BEGIN RECORDED INFORMATION

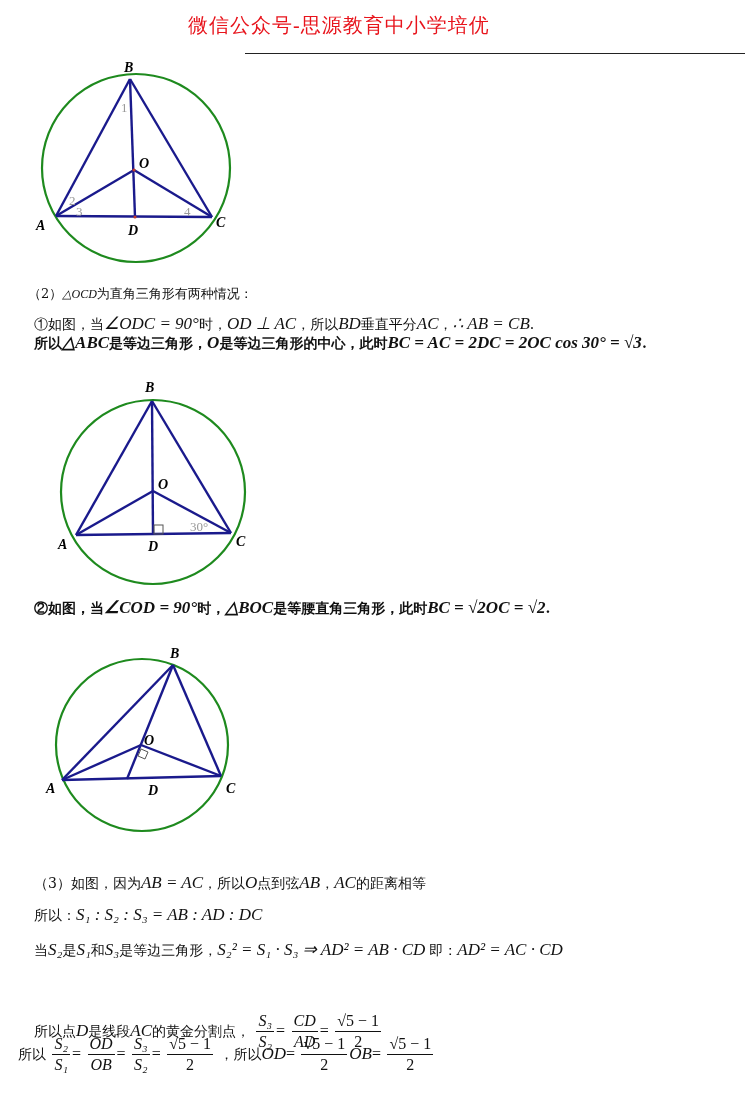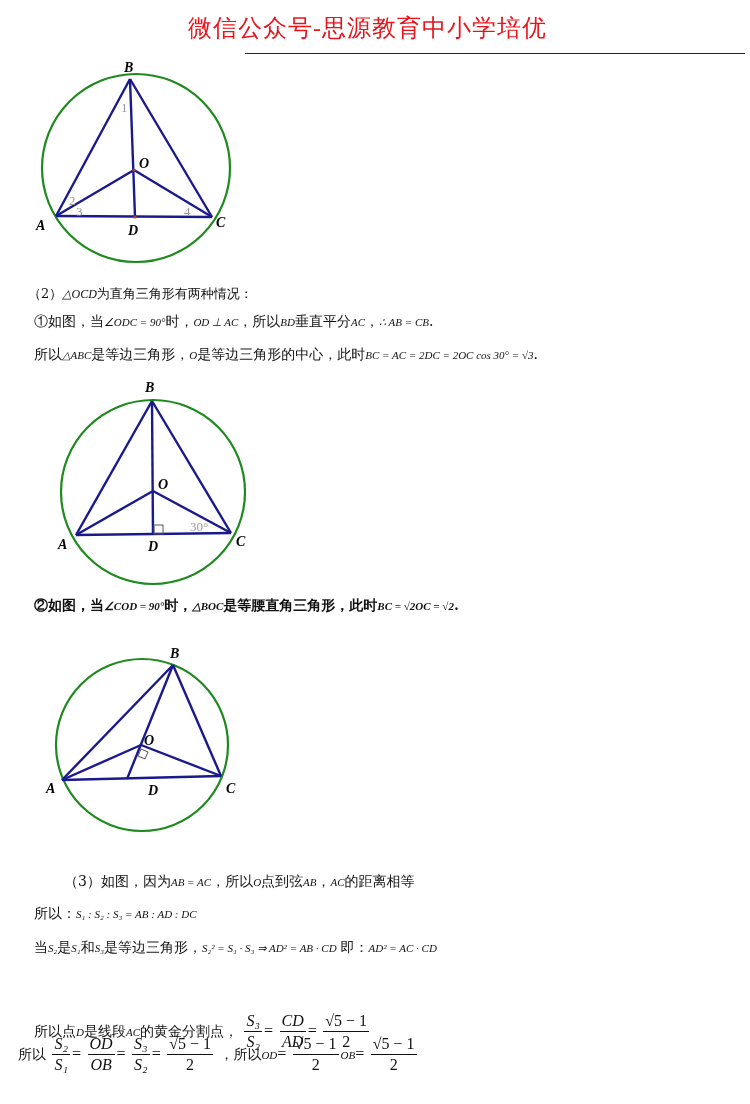--- a/index.html
+++ b/index.html
@@ -1,23 +1,23 @@
 <!DOCTYPE html>
 <html><head>
 <meta charset="utf-8">
 <style>
   html, body { margin:0; padding:0; background:#ffffff; }
   body { width:750px; height:1104px; position:relative; overflow:hidden;
          font-family:"DejaVu Serif", "Liberation Serif", serif; color:#111; }
   .header-title { position:absolute; left:188px; top:12px; font-family:Liberation Serif, serif;
-         font-size:24px; color:#e8141c; letter-spacing:1px; white-space:nowrap; }
+         font-size:20px; color:#e8141c; letter-spacing:1px; white-space:nowrap; }
   .header-rule { position:absolute; left:245px; top:53px; width:500px; height:1px; background:#222; }
   .fig { position:absolute; }
   .line { position:absolute; font-size:14px; white-space:nowrap; }
-  .m { font-family:"Liberation Serif", serif; font-style:italic; font-size:11px; }
+  .m { font-family:"Liberation Serif", serif; font-style:italic; font-size:17px; }
   .mu { font-family:"Liberation Serif", serif; font-size:16px; }
   .frac { display:inline-block; vertical-align:middle; text-align:center; margin:0 2px;
           font-family:"Liberation Serif", serif; font-size:16px; }
   .frac > span { display:block; line-height:20px; padding:0 2px; }
   .frac > span.num { border-bottom:1px solid #111; }
   .frac i { font-style:italic; }
   svg text { font-family:"Liberation Serif", serif; }
 </style>
 </head>
 <body>
@@ -47,21 +47,21 @@
   <text x="56" y="166" font-size="13" fill="#999">3</text>
   <text x="164" y="166" font-size="13" fill="#999">4</text>
 </svg>
 
 <div class="line" style="left:28px;top:285px;font-size:13px;">
   <span>（2）</span><span class="m" style="font-size:12px">△OCD</span><span>为直角三角形有两种情况：</span>
 </div>
 <div class="line" style="left:34px;top:313px;">
   <span>①如图，当</span><span class="m">∠ODC = 90°</span><span>时，</span><span class="m">OD ⊥ AC</span><span>，所以</span><span class="m">BD</span><span>垂直平分</span><span class="m">AC</span><span>，</span><span class="m">∴ AB = CB</span><span>.</span>
 </div>
-<div class="line" style="left:34px;top:346px;">
+<div class="line" style="left:34px;top:332px;font-weight:bold;">
   <span>所以</span><span class="m">△ABC</span><span>是等边三角形，</span><span class="m">O</span><span>是等边三角形的中心，此时</span><span class="m">BC = AC = 2DC = 2OC cos 30° = √3</span><span>.</span>
 </div>
 
 <svg class="fig" style="left:40px;top:370px;" width="240" height="220" viewBox="0 0 240 220">
   <circle cx="113" cy="122" r="92" fill="none" stroke="#1e8a1e" stroke-width="2.2"></circle>
   <g stroke="#1a1a8c" stroke-width="2.4" fill="none">
     <line x1="112" y1="31" x2="36" y2="165"></line>
     <line x1="112" y1="31" x2="191" y2="163"></line>
     <line x1="36" y1="165" x2="191" y2="163"></line>
     <line x1="112" y1="31" x2="113" y2="164"></line>
@@ -92,21 +92,21 @@
     <line x1="191" y1="141" x2="111" y2="110"></line>
   </g>
   <polygon points="111,114 118,117 115,124 108,121" fill="none" stroke="#555" stroke-width="1"></polygon>
   <text x="140" y="23" font-size="14" font-weight="bold" font-style="italic">B</text>
   <text x="114" y="110" font-size="14" font-weight="bold" font-style="italic">O</text>
   <text x="16" y="158" font-size="14" font-weight="bold" font-style="italic">A</text>
   <text x="118" y="160" font-size="14" font-weight="bold" font-style="italic">D</text>
   <text x="196" y="158" font-size="14" font-weight="bold" font-style="italic">C</text>
 </svg>
 
-<div class="line" style="left:34px;top:873px;margin-left:30px;">
+<div class="line" style="left:34px;top:873px;">
   <span>（3）如图，因为</span><span class="m">AB = AC</span><span>，所以</span><span class="m">O</span><span>点到弦</span><span class="m">AB</span><span>，</span><span class="m">AC</span><span>的距离相等</span>
 </div>
 <div class="line" style="left:34px;top:905px;text-align:right;">
   <span>所以：</span><span class="m">S₁ : S₂ : S₃ = AB : AD : DC</span>
 </div>
 <div class="line" style="left:34px;top:939px;">
   <span>当</span><span class="m">S₂</span><span>是</span><span class="m">S₁</span><span>和</span><span class="m">S₃</span><span>是等边三角形，</span><span class="m">S₂² = S₁ · S₃ ⇒ AD² = AB · CD</span><span style="margin-left:4px">即：</span><span class="m">AD² = AC · CD</span>
 </div>
 <div class="line" style="left:34px;top:1011px;">
   <span>所以点</span><span class="m">D</span><span>是线段</span><span class="m">AC</span><span>的黄金分割点，</span>

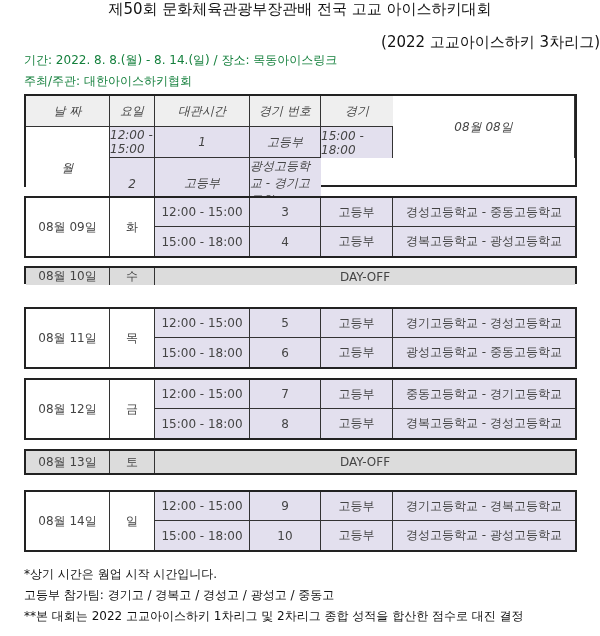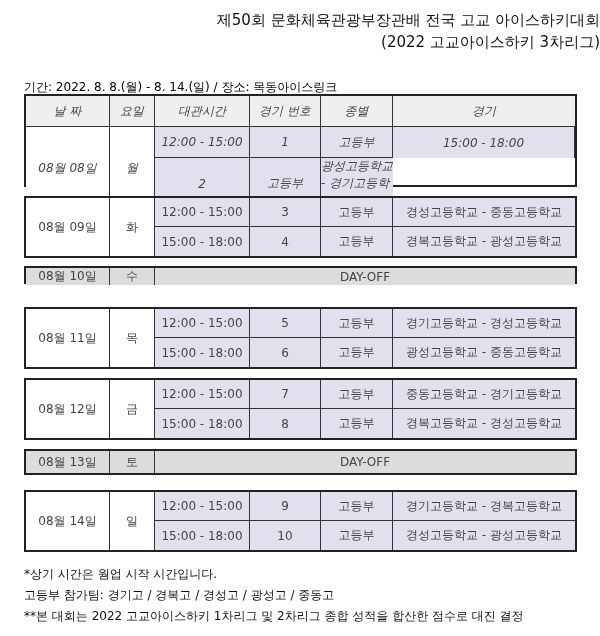--- a/index.html
+++ b/index.html
@@ -1,21 +1,21 @@
 <!DOCTYPE html>
 <html><head>
 <meta charset="utf-8">
 <style>
   html, body { margin:0; padding:0; background:#ffffff; }
   body { width:600px; height:636px; position:relative; overflow:hidden;
          font-family:"DejaVu Sans", "Liberation Sans", sans-serif; color:#222; }
   .title { position:absolute; left:0; width:600px; text-align:center; font-size:15px; color:#111; }
-  .t1 { top:11px;text-align:right; }
+  .t1 { top:0; }
   .t2 { top:33px;text-align:right; }
-  .meta { position:absolute; left:24px; font-size:12px; color:#000000;margin-top:27px; }
+  .meta { position:absolute; left:24px; font-size:12px; color:#15803d; }
   .m1 { top:52px; }
   .m2 { top:73px; }
 
   .block { position:absolute; left:24px; width:553px; border:2px solid #222; box-sizing:border-box;
            display:grid; grid-template-columns:84px 45px 95px 71px 72px 1fr; }
   .block > div { display:flex; align-items:center; justify-content:center; font-size:12px;
                  color:#444; border-right:1px solid #333; border-bottom:1px solid #333; box-sizing:border-box; }
   .block > div.lastcol { border-right:none; }
   .block > div.lastrow { border-bottom:none; }
   .hdr { background:#efefef; }
@@ -36,21 +36,20 @@
 <div class="title t1">제50회 문화체육관광부장관배 전국 고교 아이스하키대회</div>
 <div class="title t2">(2022 고교아이스하키 3차리그)</div>
 <div class="meta m1">기간: 2022. 8. 8.(월) - 8. 14.(일) / 장소: 목동아이스링크</div>
 <div class="meta m2">주최/주관: 대한아이스하키협회</div>
 
 <div class="block" style="top:94px; height:93px; grid-template-rows:31px 31px 1fr;font-style:italic;">
   <div class="hdr">날 짜</div>
   <div class="hdr">요일</div>
   <div class="hdr">대관시간</div>
   <div class="hdr">경기 번호</div>
-  <div class="hdr">종별</div>
   <div class="hdr lastcol">경기</div>
 
   <div class="white span2 lastrow">08월 08일</div>
   <div class="white span2 lastrow">월</div>
   <div class="lav">12:00 - 15:00</div>
   <div class="lav">1</div>
   <div class="lav">고등부</div>
   <div class="lav lastrow">15:00 - 18:00</div>
   <div class="lav lastrow">2</div>
   <div class="lav lastrow">고등부</div>

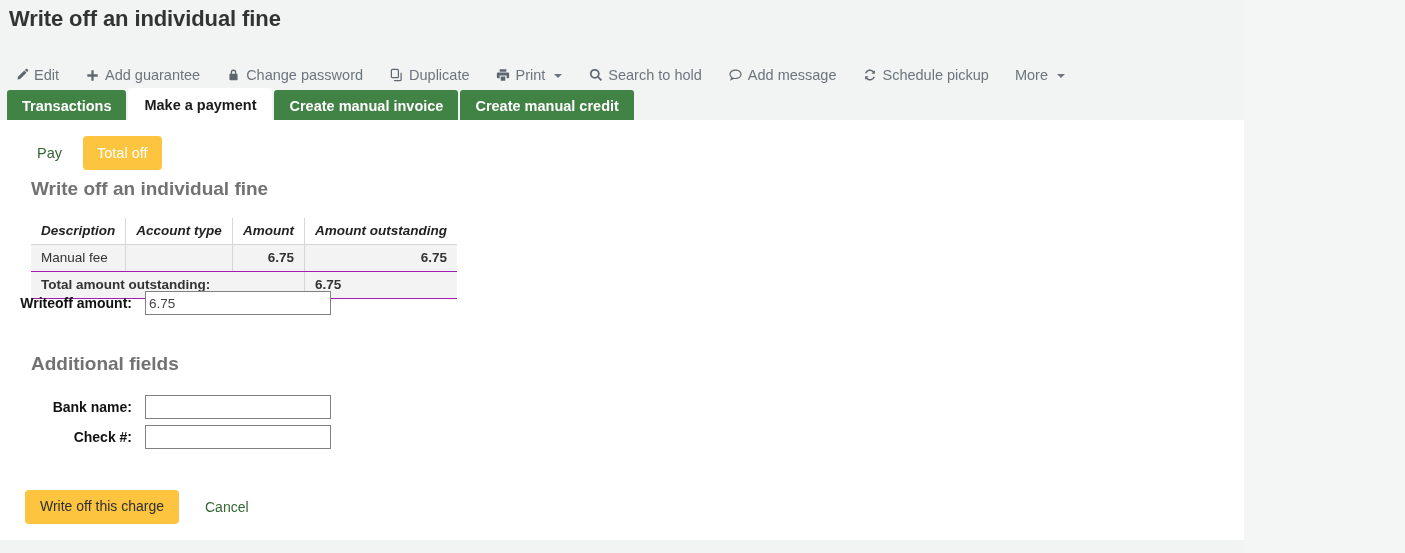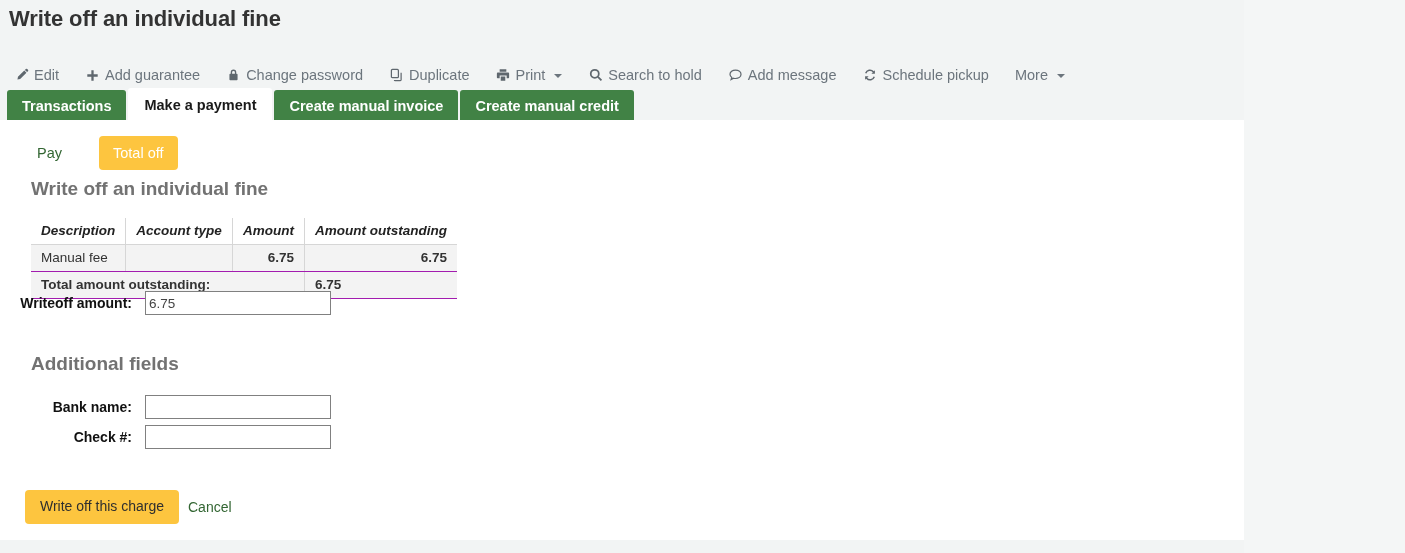--- a/index.html
+++ b/index.html
@@ -105,21 +105,21 @@
     background: #ffffff;
   }
 
   
   .subtabs {
     position: absolute;
     left: 25px;
     top: 16px;
     display: flex;
     align-items: center;
-    gap: 25px;
+    gap: 9px;
   }
   .subtab-link {
     color: #336633;
     font-size: 14.5px;
     padding: 9px 12px;
     text-decoration: none;
     cursor: pointer;
   }
   .subtab-active {
     background: #fdc53f;
@@ -215,21 +215,21 @@
   #row-bank     { left: 4px; top: 275px; }
   #row-check    { left: 4px; top: 305px; }
 
   
   .actions {
     position: absolute;
     left: 25px;
     top: 370px;
     display: flex;
     align-items: center;
-    gap: 9px;
+    gap: 26px;
   }
   .btn-primary {
     background: #fdc53f;
     color: #2f2f2f;
     font-size: 14px;
     padding: 9px 15px 10px 15px;
     border: none;
     border-radius: 4px;
     font-family: "Liberation Sans", sans-serif;
     cursor: pointer;

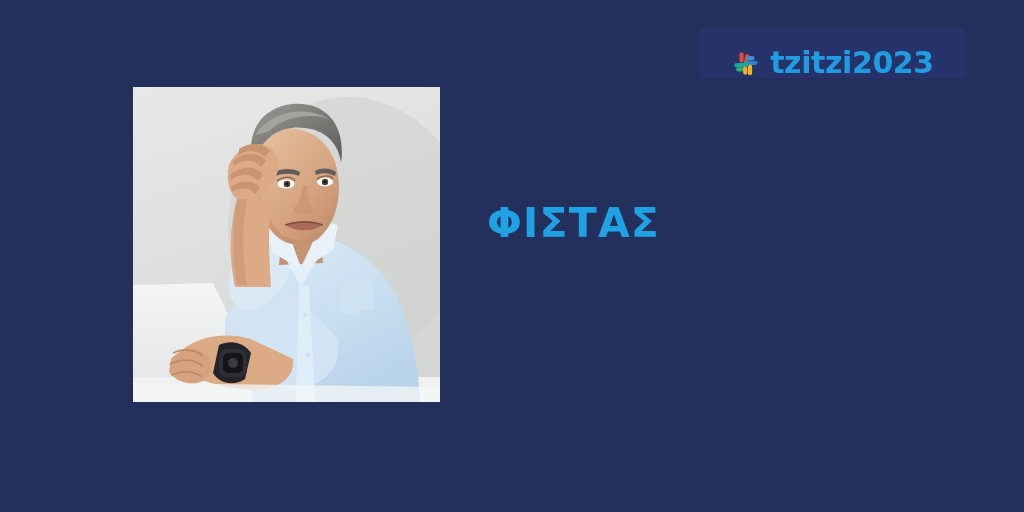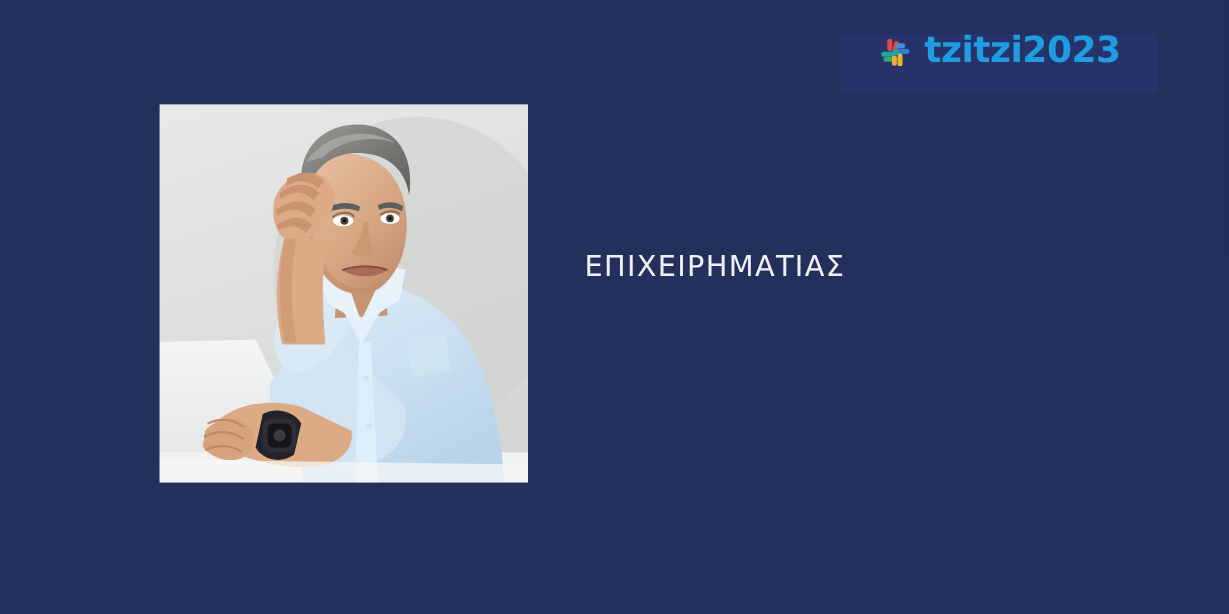--- a/index.html
+++ b/index.html
@@ -26,21 +26,21 @@
 
   
   .logo-badge {
     position: absolute;
     left: 700px;
     top: 28px;
     width: 265px;
     height: 50px;
     background: #26336a;
     display: flex;
-    align-items: flex-start;
+    align-items: flex-end;
     justify-content: center;
     gap: 9px;
   }
 
   .logo-mark {
     width: 30px;
     height: 30px;
     flex: none;
     position: relative;
     top: 1px;
@@ -239,16 +239,16 @@
       <path d="M86 258 C98 252 112 256 118 266 L112 292 C100 300 86 296 80 286 Z" fill="#23242a"></path>
       <rect x="86" y="262" width="28" height="28" rx="7" fill="#2e2f36"></rect>
       <rect x="90" y="266" width="20" height="20" rx="5" fill="#141519"></rect>
       <circle cx="100" cy="276" r="5" fill="#3a3b42"></circle>
 
       <path d="M0 296 L307 300 L307 315 L0 315 Z" fill="#f6f7f7" opacity="0.75"></path>
     </svg>
   </div>
 
   <div class="text-block">
-    <div class="person-role">ΕΠΙΧΕΙΡΗΜΑΤΙΑΣ</div>
+    <div class="person-name">ΦΙΣΤΑΣ</div>
   </div>
 
 </div>
 
 </body></html>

END RECORDED INFORMATION

* _DESCRIPTION OF THE TASK_:
Copy each line from the records above that includes the string "right".

* _THE ANSWER_:
 <div class="line" style="left:34px;top:905px;text-align:right;">
-  .t1 { top:11px;text-align:right; }
   .t2 { top:33px;text-align:right; }
                  color:#444; border-right:1px solid #333; border-bottom:1px solid #333; box-sizing:border-box; }
   .block > div.lastcol { border-right:none; }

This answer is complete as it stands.